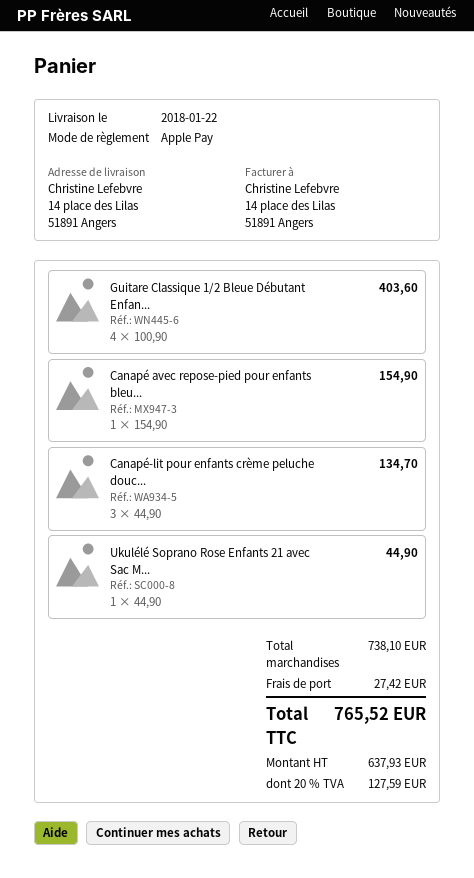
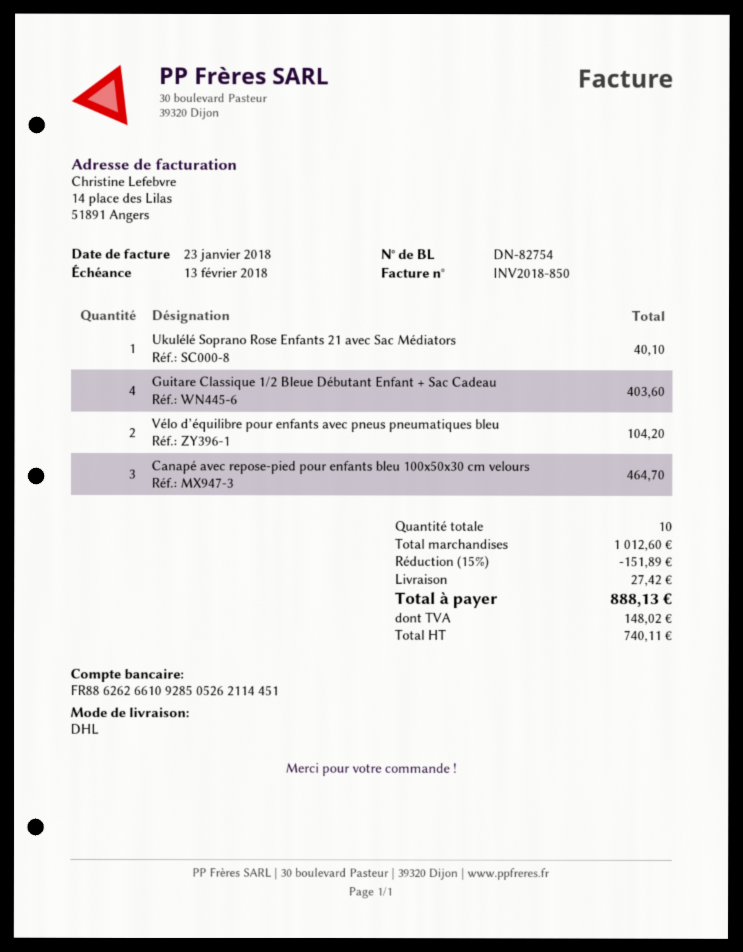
Canapé avec repose-pied pour enfants bleu...: 1 for 154.90 -> 3 for 464.70
Canapé-lit pour enfants crème peluche douc...: 3 for 134.70 -> none
Ukulélé Soprano Rose Enfants 21 avec Sac M...: 1 for 44.90 -> 1 for 40.10
Vélo d’équilibre pour enfants avec pneus pneumatiques bleu: none -> 2 for 104.20
subtotal: 738.10 -> 1012.60
discount: none -> 15% = 151.89
net: 637.93 -> 740.11
tax: 127.59 -> 148.02
total: 765.52 -> 888.13

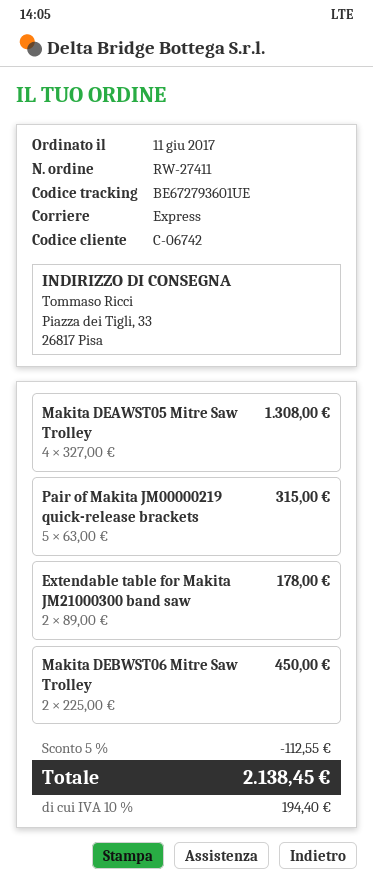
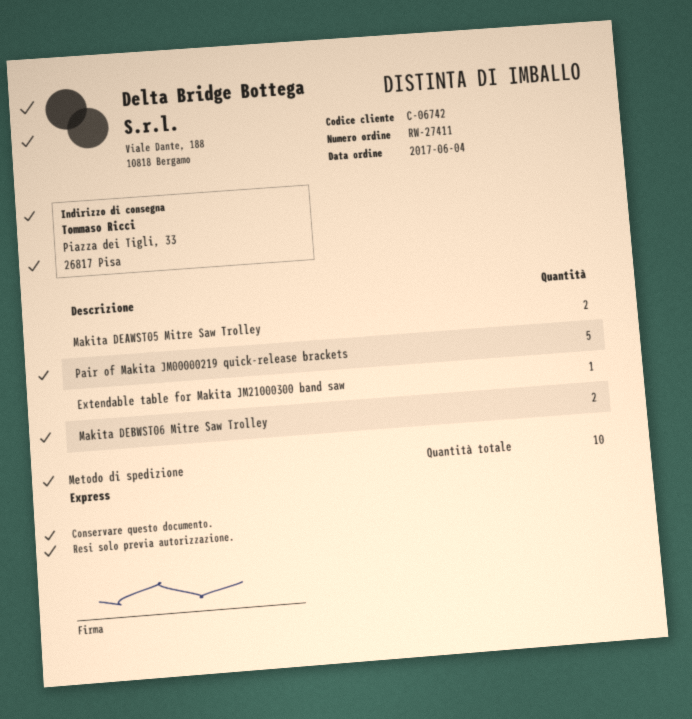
order date: 2017-06-11 -> 2017-06-04
Makita DEAWST05 Mitre Saw Trolley: 4 -> 2
Extendable table for Makita JM21000300 band saw: 2 -> 1

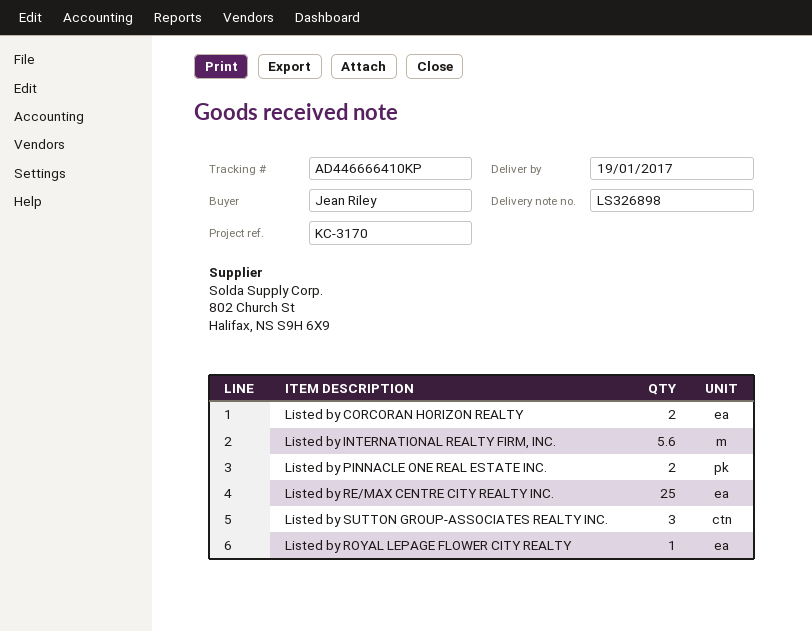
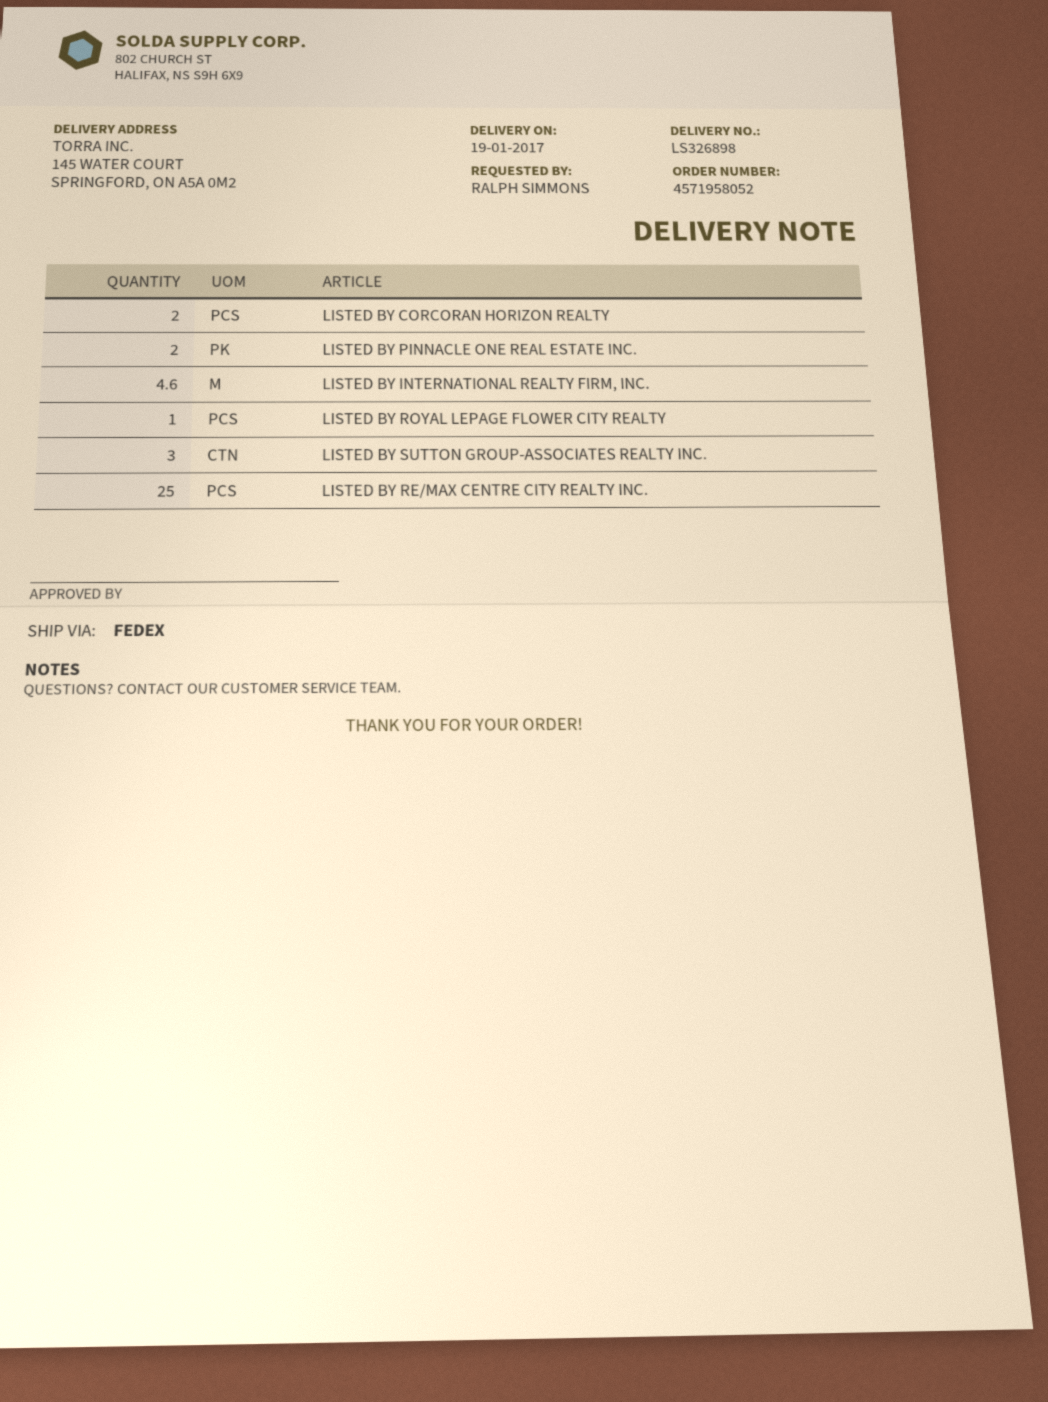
ordered by: Jean Riley -> RALPH SIMMONS
Listed by INTERNATIONAL REALTY FIRM, INC.: 5.6 -> 4.6

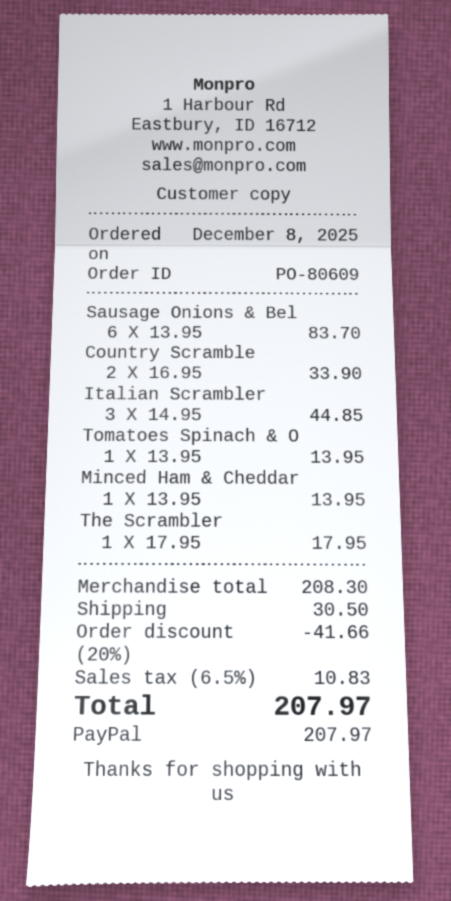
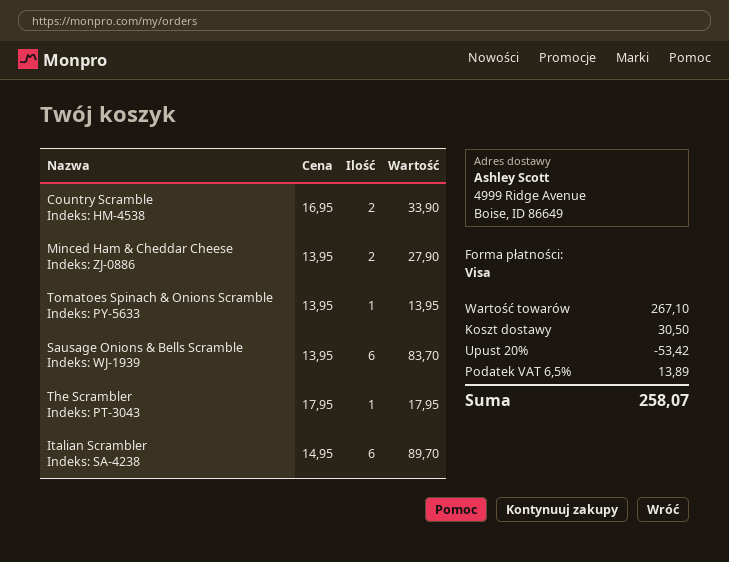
payment method: PayPal -> Visa
Italian Scrambler: 3 x 14.95 = 44.85 -> 6 x 14.95 = 89.70
Minced Ham & Cheddar: 1 x 13.95 = 13.95 -> 2 x 13.95 = 27.90
subtotal: 208.30 -> 267.10
discount: 20% = 41.66 -> 20% = 53.42
tax: 6.5% = 10.83 -> 6.5% = 13.89
total: 207.97 -> 258.07

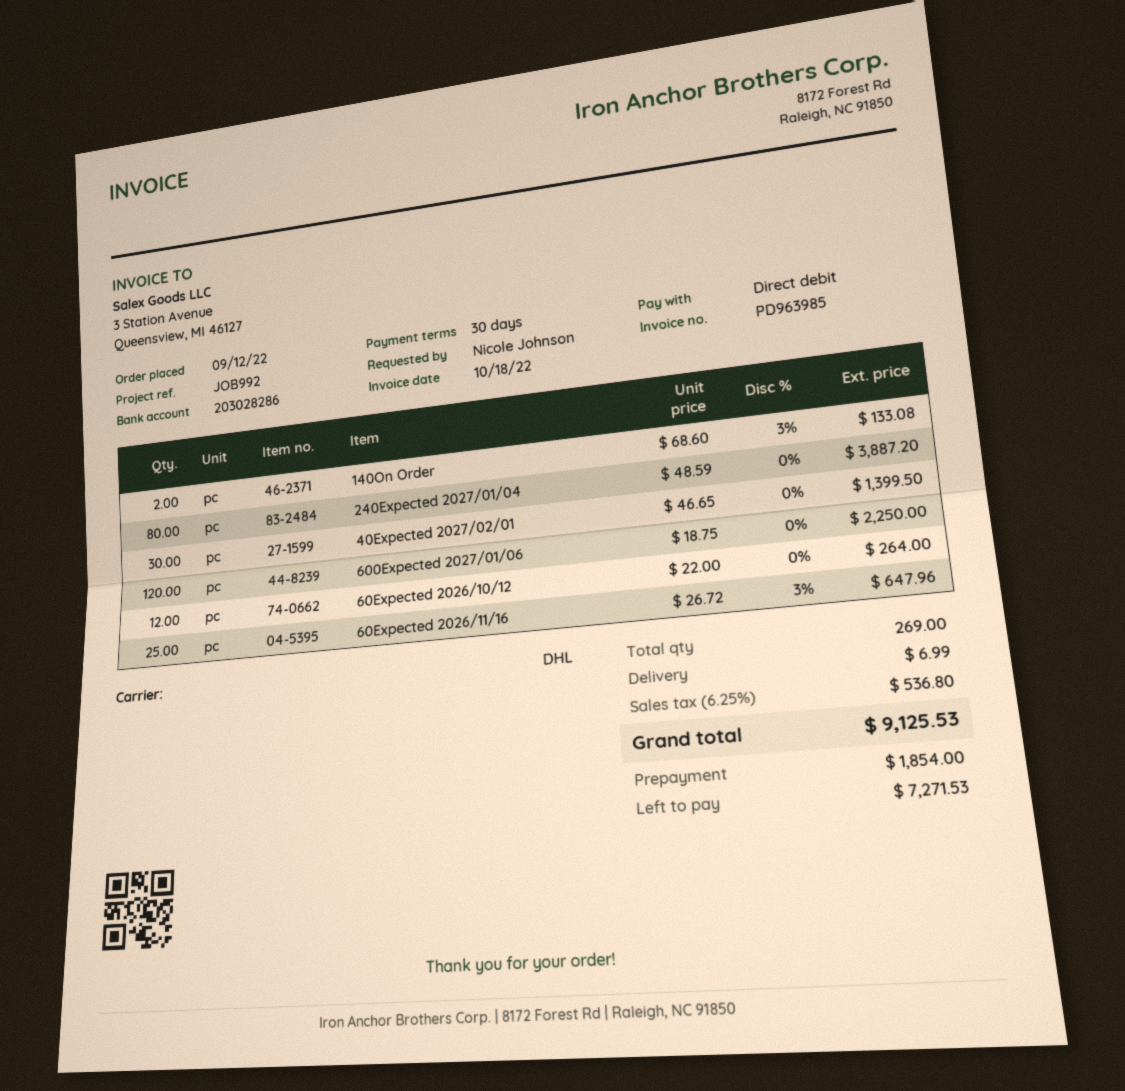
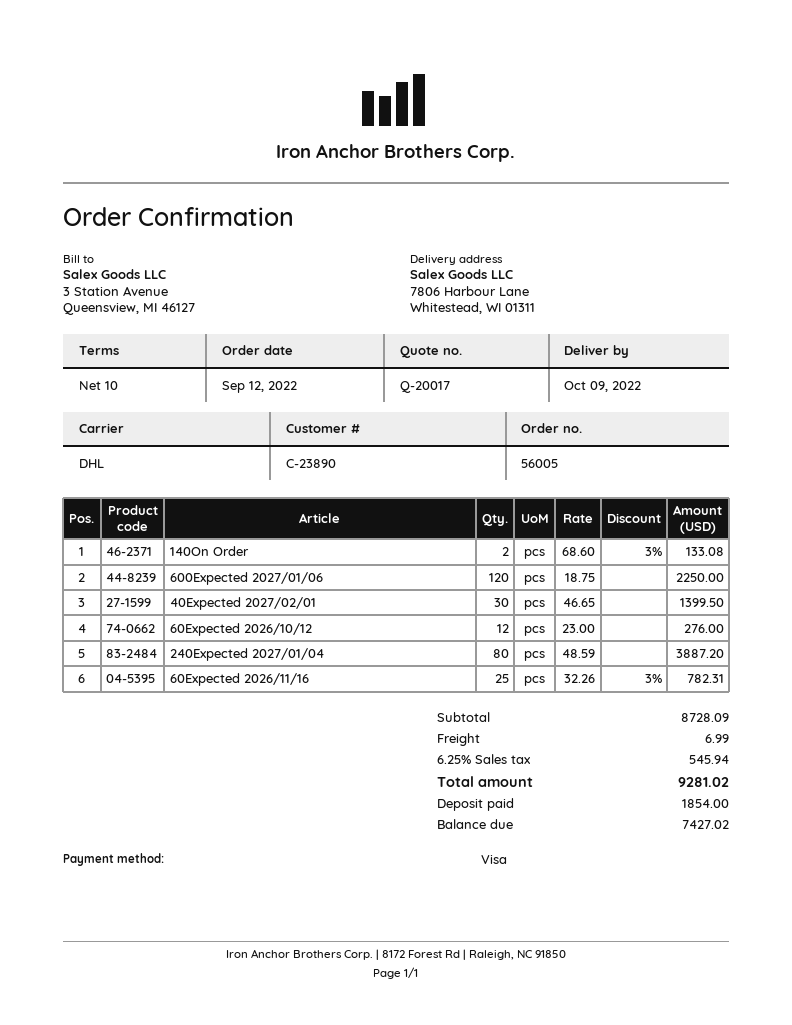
payment terms: 30 days -> 10 days
payment method: direct debit -> Visa
60Expected 2026/10/12: 12 x 22.00 = 264.00 -> 12 x 23.00 = 276.00
60Expected 2026/11/16: 25 x 26.72 - 3% = 647.96 -> 25 x 32.26 - 3% = 782.31
tax: 6.25% = 536.80 -> 6.25% = 545.94
total: 9125.53 -> 9281.02
balance: 7271.53 -> 7427.02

_TASK_
Filter the entries above and keep only the lines with the word "method".

_PROBLEM SOLUTION_
payment method: PayPal -> Visa
payment method: direct debit -> Visa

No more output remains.